◆ Exercise directions ◆
In the records below, find the line containing "payment terms: 7 days -> 30 days"; give it again exactly, along with every line that follows, and nothing else.

Change listing data:
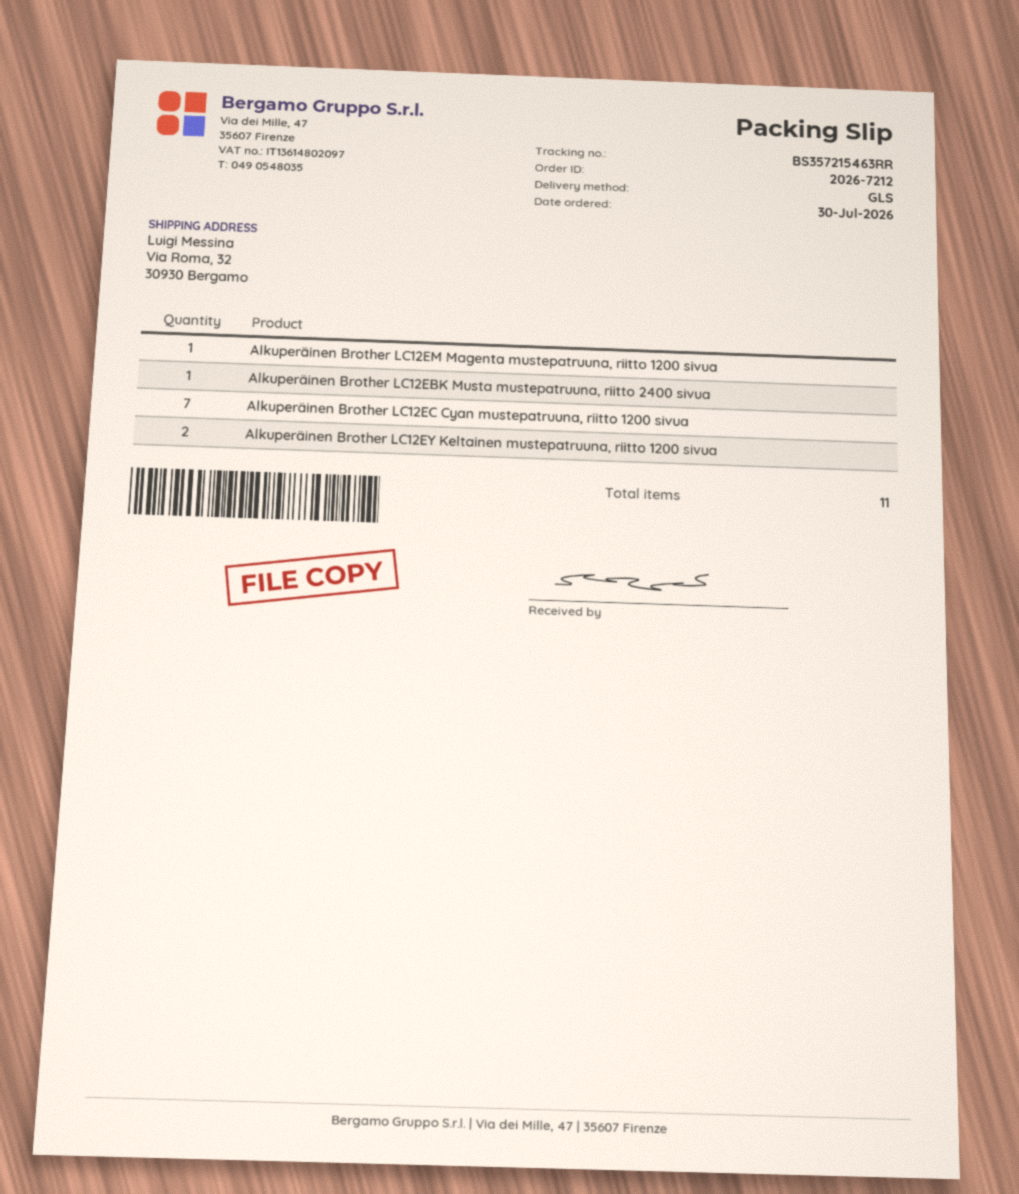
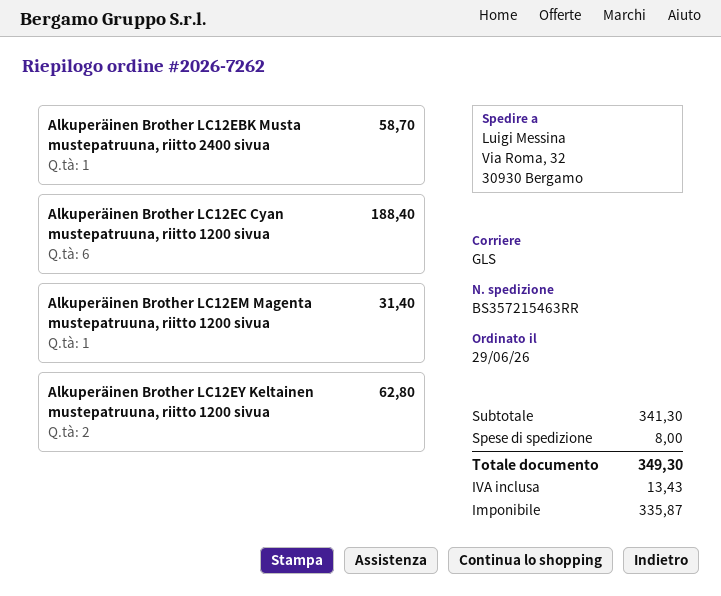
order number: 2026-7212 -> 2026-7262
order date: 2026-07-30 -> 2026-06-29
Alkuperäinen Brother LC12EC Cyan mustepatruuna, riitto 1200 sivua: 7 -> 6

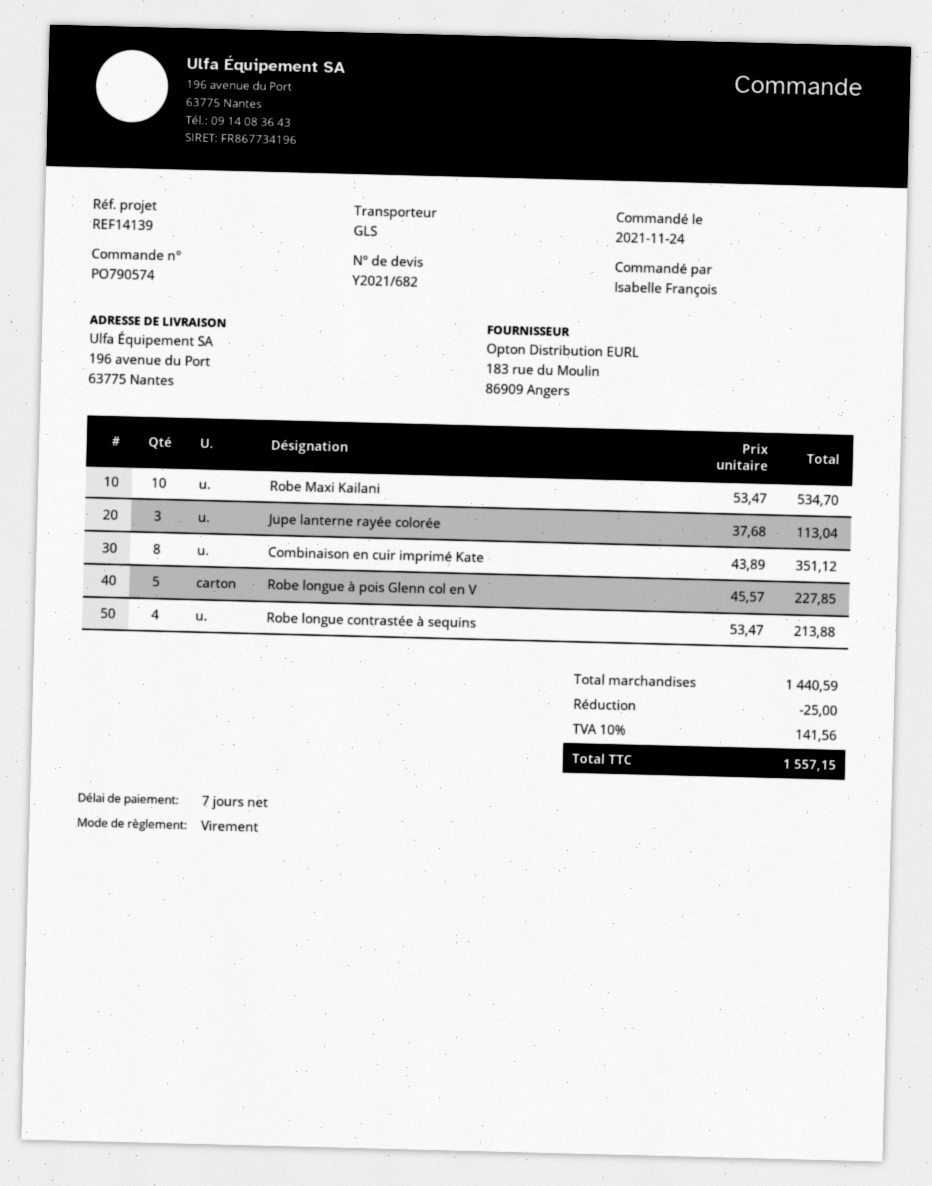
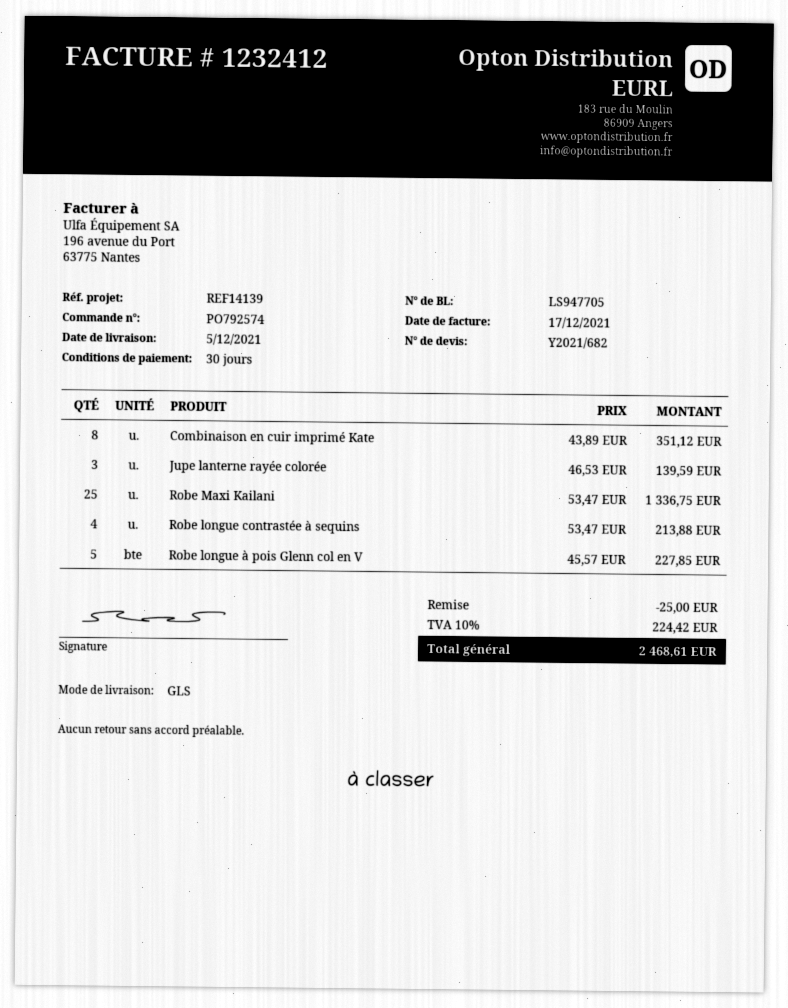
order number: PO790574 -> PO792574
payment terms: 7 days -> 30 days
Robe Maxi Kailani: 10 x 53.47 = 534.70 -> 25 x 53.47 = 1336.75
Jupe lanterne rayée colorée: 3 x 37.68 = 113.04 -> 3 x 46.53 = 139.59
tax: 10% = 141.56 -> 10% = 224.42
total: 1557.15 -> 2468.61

◆ Result ◆
payment terms: 7 days -> 30 days
Robe Maxi Kailani: 10 x 53.47 = 534.70 -> 25 x 53.47 = 1336.75
Jupe lanterne rayée colorée: 3 x 37.68 = 113.04 -> 3 x 46.53 = 139.59
tax: 10% = 141.56 -> 10% = 224.42
total: 1557.15 -> 2468.61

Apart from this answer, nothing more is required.